Break of Dawn

Nevertheless, as she stacked the coffee tray, plumped the cushions on the sofas and tidied up crumbs of shortcake from the carpet with a little dustpan and brush, the small, gaily-wrapped parcel in her pocket banished any tiredness. She could just imagine Sophy’s face tomorrow morning when she had a present from the doctor. And there were the books she and her mam and da had bought the bairn too. The old picture book was falling apart, Sophy had looked at it so much, besides which the lass hadn’t been reading so well then. She hadn’t known which book to choose – Hans Christian Andersen’s Fairy Tales or Lewis Carroll’s Alice’s Adventures in Wonderland, when she had nipped into the little toy shop close to the dairy in Southwick Road. Conscious of the list of shopping in her pocket from the mistress, she had bought them both and she didn’t regret it. The bairn had little enough.

She would have dearly loved to buy Sophy one of the richly dressed dolls she had seen, their porcelain faces and long hair curled in ringlets similar to those in Miss Patience’s room, or maybe one of the magic lanterns which could project hand-coloured scenes on slides, but both would have been difficult to conceal. The books would give her the greatest pleasure. She nodded to the thought. And no doubt before too long she would know the stories off by heart.

Bridget’s parents had already retired to their room when she finally finished in the drawing room and walked through to the kitchen. The room was in semi-darkness. Kitty had extinguished the oil lamp but left two candles at either end of the kitchen table, and by their flickering light Bridget gazed down at the child sleeping under her mound of blankets. Sophy was so finely boned and slender she often appeared small for her age but in fact this wasn’t so.

Crouching down beside the pallet bed, Bridget smoothed a stray silky curl from the velvety forehead. Long thick lashes rested on milky white skin and the rosebud lips were slightly apart. The child was so lovely, the ever-present worry Bridget felt about Sophy’s future rose to the fore once more. She was going to be a beautiful young woman in a few years, and a girl as enchanting as Sophy needed a father’s protection, or at the very least a guardian’s covering between her and a world full of men.
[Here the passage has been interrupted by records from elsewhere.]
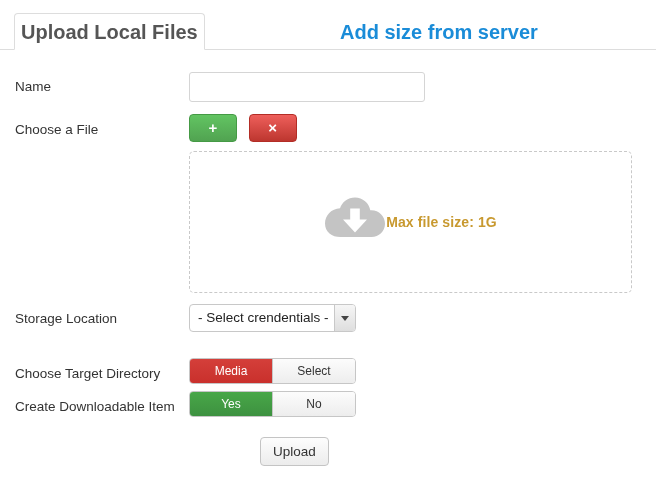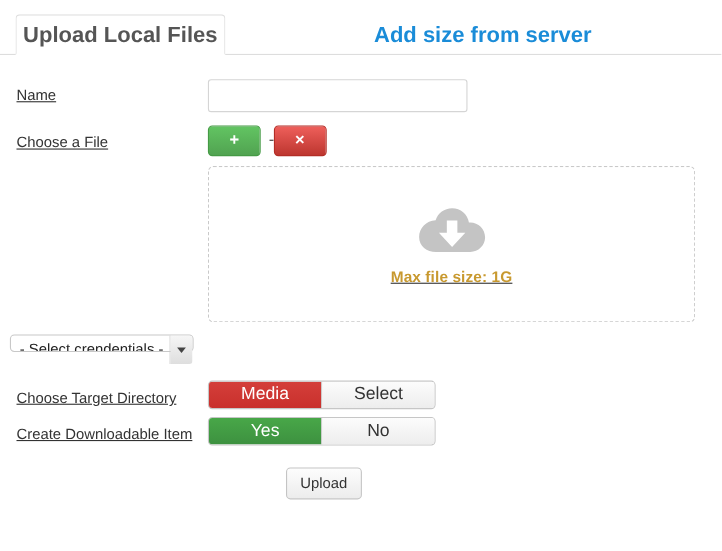"Name" .row { text-decoration: underline -> none }
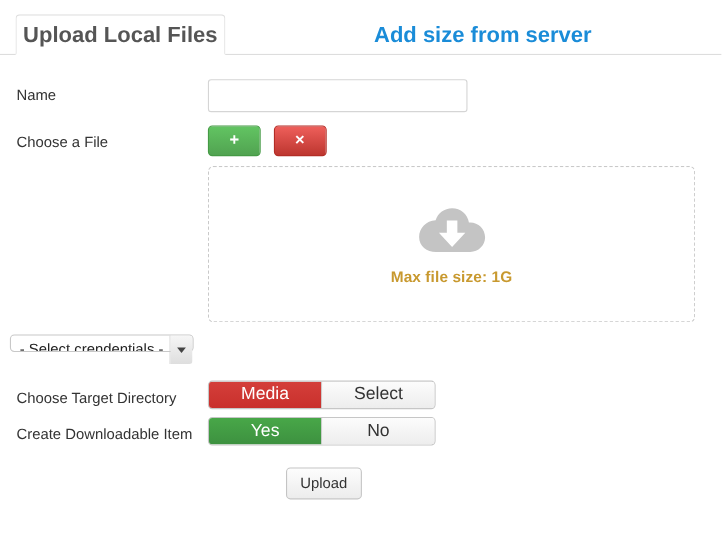"Max file size: 1G" .dropzone { flex-direction: column -> none }
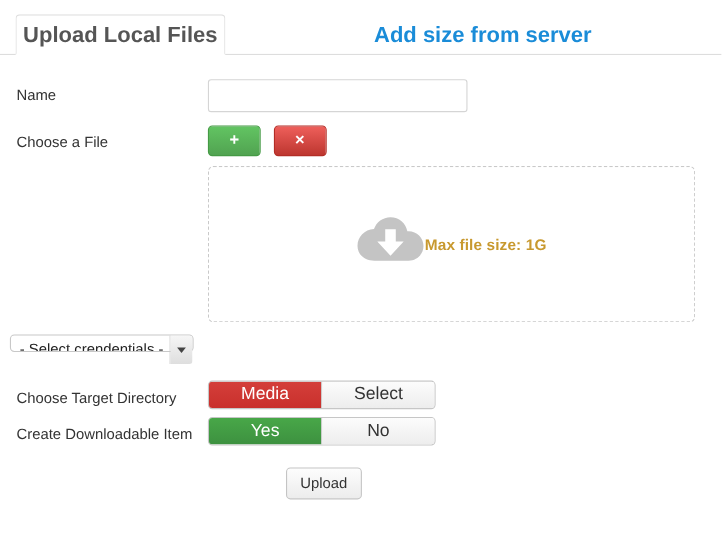"Storage Location" div.label-col { html: none -> <div>Storage Location</div> }
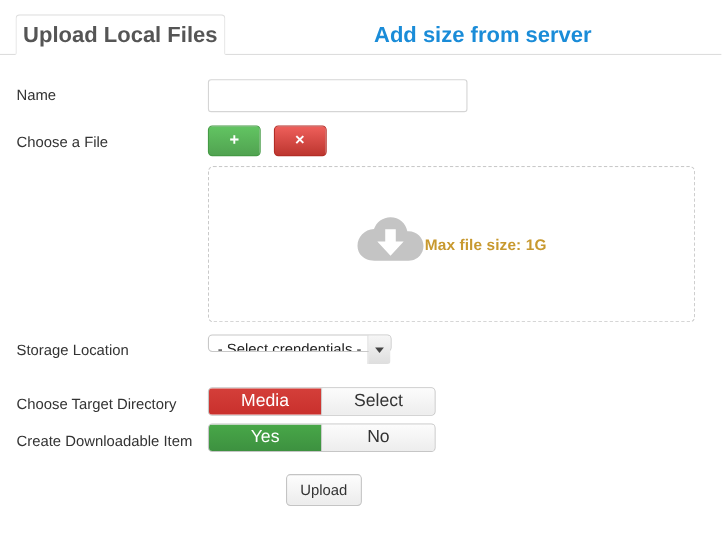"- Select crendentials -" .select-box { height: 16px -> 28px }
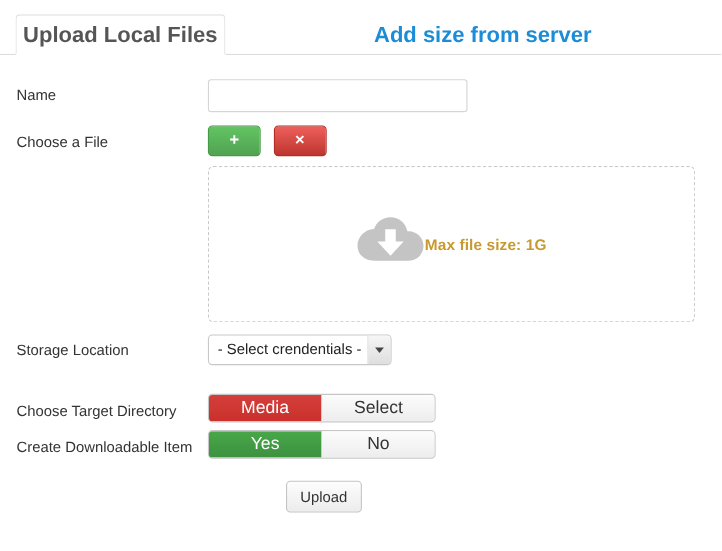"Media" .toggle-opt { font-size: 16px -> 12px; width: 102px -> 82px }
And then Bridget’s common sense intervened. The bairn was only ten years old. There would be more than enough time to worry about such things in the future, but for now she was safe enough.

Standing upright, Bridget eased her aching back, the tiredness she had felt earlier suddenly overwhelming. She had been on her feet since five o’clock, not an abnormal occurrence, but tonight she felt every one of her thirty-five years and a good few more besides. She needed her bed. It had been three years after Sophy’s birth before she had felt able to return to her room, and even now she occasionally felt uneasy about leaving the child sleeping in the kitchen, but this night she didn’t even bother to undress before falling into bed, and was asleep as soon as her head touched the pillow.





Chapter 5


When Sophy opened her eyes the next morning, her first thought was of her birthday, and the second that she still felt full from the forbidden delicacies Kitty had slipped her way the previous evening. Kitty had given her a little bit of most of the dishes, but had made her a whole pear smothered in ginger sauce all to herself, the taste of which still lingered on her tongue.
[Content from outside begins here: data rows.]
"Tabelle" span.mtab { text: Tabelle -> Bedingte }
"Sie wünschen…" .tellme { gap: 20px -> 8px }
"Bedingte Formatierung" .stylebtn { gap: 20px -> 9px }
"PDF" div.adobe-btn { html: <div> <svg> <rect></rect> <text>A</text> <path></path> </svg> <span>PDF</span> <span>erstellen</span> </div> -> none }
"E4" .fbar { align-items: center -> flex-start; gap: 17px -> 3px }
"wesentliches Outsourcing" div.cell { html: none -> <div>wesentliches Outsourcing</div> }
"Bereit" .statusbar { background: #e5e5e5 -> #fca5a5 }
Sophy glanced across the kitchen to where Bridget was busy persuading the range fire into a cheerful blaze. Sitting up, she rubbed her eyes. ‘It’s my birthday. I’m ten years old.’

‘That you are, my pet.’ Bridget smiled at her. ‘Why don’t you hurry up and get dressed, and then you can lay the table in here while I see to the fires in the house.’
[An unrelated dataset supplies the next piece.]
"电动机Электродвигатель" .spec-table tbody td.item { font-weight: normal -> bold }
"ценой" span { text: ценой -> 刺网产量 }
Sophy nodded, scrambling out of bed. She liked the beginning of each day more than anything. The family were still asleep when she and Bridget and Kitty and Patrick ate their breakfast at the kitchen table, and it was always quiet and peaceful. She had never told a living soul – not even Bridget from whom she normally had no secrets – but she always pretended each morning that Bridget was her mother, and Kitty and Patrick her grandparents, and that they were a proper family eating together. To have said it out loud would somehow be a betrayal of her real mother, but just thinking it was all right.

By the time Kitty and Patrick rose at half-past six, the fires in the drawing room, morning room and dining room had been lit, and the first of the two pans of porridge which Kitty always left soaking overnight was simmering on the hob. Once they had eaten, Kitty would begin to prepare the family’s breakfast which was served in the dining room at eight-thirty sharp after the whole household had met for morning prayers in the drawing room.